今から25年前、私が中学生の頃、休日ともなれば私が行く場所は「東京駅」であった。
そしてお昼過ぎから夕方までは新幹線を、夕方になれば九州行きの寝台特急を眺めていた。
私にあった「遠くへ行ってみたい」という夢と憧れは、こんなかたちで表現されていたのだ。
その時に東京駅の新幹線ホームを埋めていたのは、0系ばかりであった。
そしていつかこいつに乗って遠くへ行ってやるという憧れと夢を、0系や寝台特急にぶつけていたのである。
0系や寝台特急というのは、少年時代の夢と憧れの象徴であり、それに乗って何処かへ行くことを考えるだけで楽しかった日々でもあった。
私に夢と憧れというものを教えてくれた0系はこの日引退し、そして東京駅から九州へ向かう寝台特急も春が来れば消える運命にある。
時代と言ってしまえばそれまでだが、それだけでは割り切れない寂しさと喪失感を、これらの引退決定で感じたのだ。

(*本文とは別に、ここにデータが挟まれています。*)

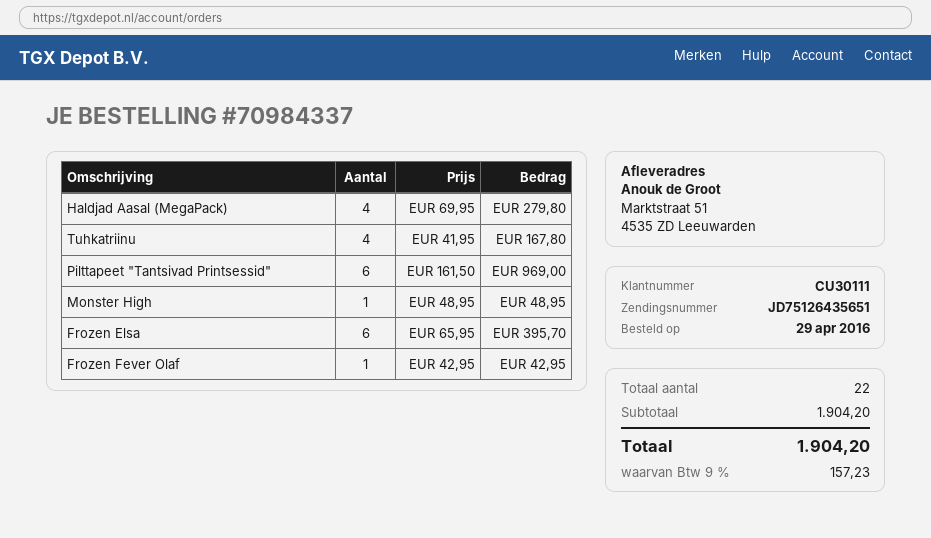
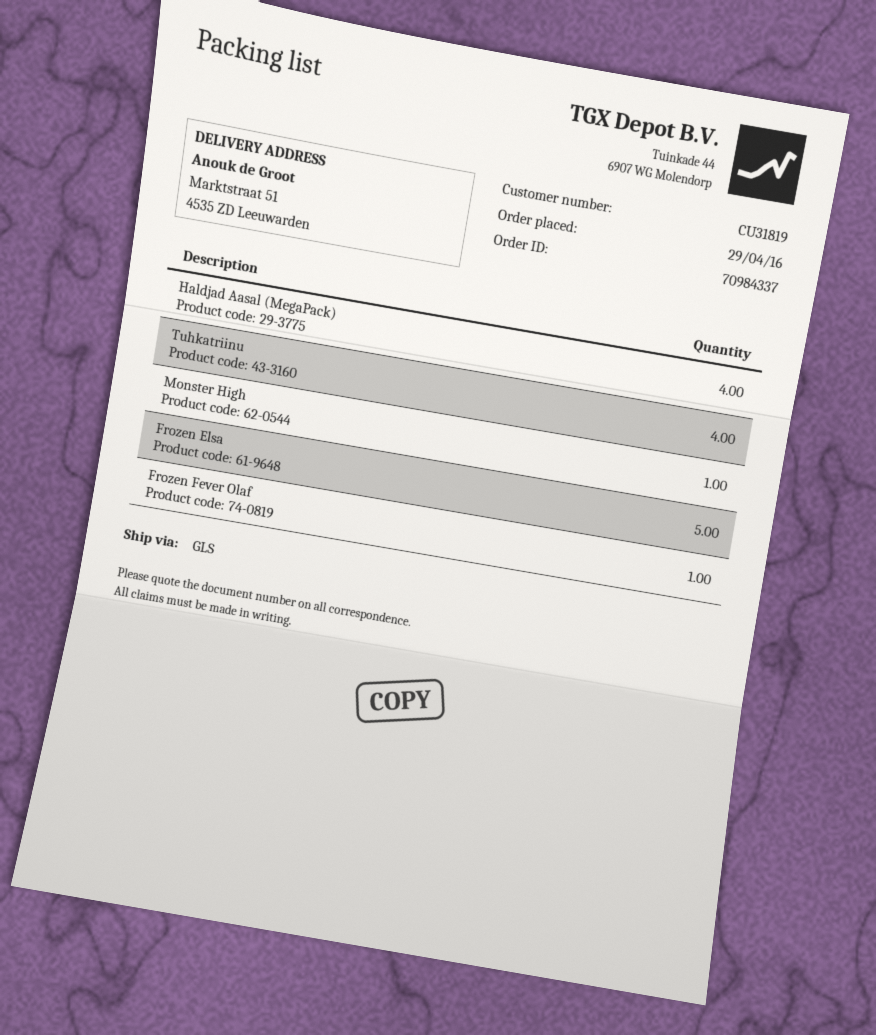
customer number: CU30111 -> CU31819
Pilttapeet "Tantsivad Printsessid": 6 -> none
Frozen Elsa: 6 -> 5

だからこのサイトでの0系引退記事のキャッチフレーズを「夢と憧れをありがとう」とした。
これは引退して行く0系に対しての心からの感謝の言葉である。
そして来年春に廃止される寝台特急「はやぶさ」「富士」にも同じ言葉を贈ることになるだろう。

「ひかり」347号がホームに横付けされている間の多くの時間を、私は写真を撮るでもなく、ただ0系の車体を眺めていた。
その時、思い出していたのは25年前の私の姿である。
遠くへ行きたくてたまらない少年時代の私が、現在の私に取り憑いてきたようにも感じた。
あの頃の思いがこみ上げてきて涙を堪えた。
最後の最後にもう二度とは戻れないあの頃に、引き戻してくれた0系を忘れない。


 …そして、0系が新大阪駅から永遠に姿を消すと、新幹線で私が次に追いかけるべきものがそこにはあった。

 帰りに乗ったのは300系の「のぞみ」。
 この「元祖のぞみ号」もついに廃車が始まったという、これからN700系の投入数が増えるとともに、0系や100系の後を追うようにまずは東海道から姿を消して行く事になるだろう。ただ違うのは「のぞみ」運用というものが存在している点だ。
 現在はまだ臨時列車を中心に300系で運転される「のぞみ」に乗るのは難しい話ではないが、時間帯や本数はかなり限定されているのも事実で、出張等で移動時間が決められているような時だと乗るのが難しいのも事実。
 最近の私の経験では2005年10月、仕事で大阪堺市へ行った帰りに指定が取れた直近の「のぞみ」が300系、しかもJ2編成だった。J2編成は300系量産車のトップナンバー編成であるが、もう既にこの世にはいない(さらに試作車であるJ1編成にも乗る機会があったがこれについての詳細はお許し頂きたい)。
 新幹線スピードアップの先陣を切った歴史があり、かつJRが最初に作った新形式新幹線である300系の、「のぞみ」としての活躍はそう長くないと考えられる。だから東海道新幹線を「のぞみ」で移動する機会があったら、積極的にこの300系を狙っていきたい。


↑300系外観

おまけ

「走れ!超特急」で2008年12月の間使用していた記念トップ画像。
ここに保管しておきます。
検索サイト「Google」の12月14日のトップページには「0系と富士山」のイラストが飾られた。
去りゆく0系に敬意を表してこのようなトップ画像となったとのこと。
当日、東京に戻った後に自宅で調べ物をする際、偶然に見つけてびっくりした、Yahoo!のニュースにもなっていたのね。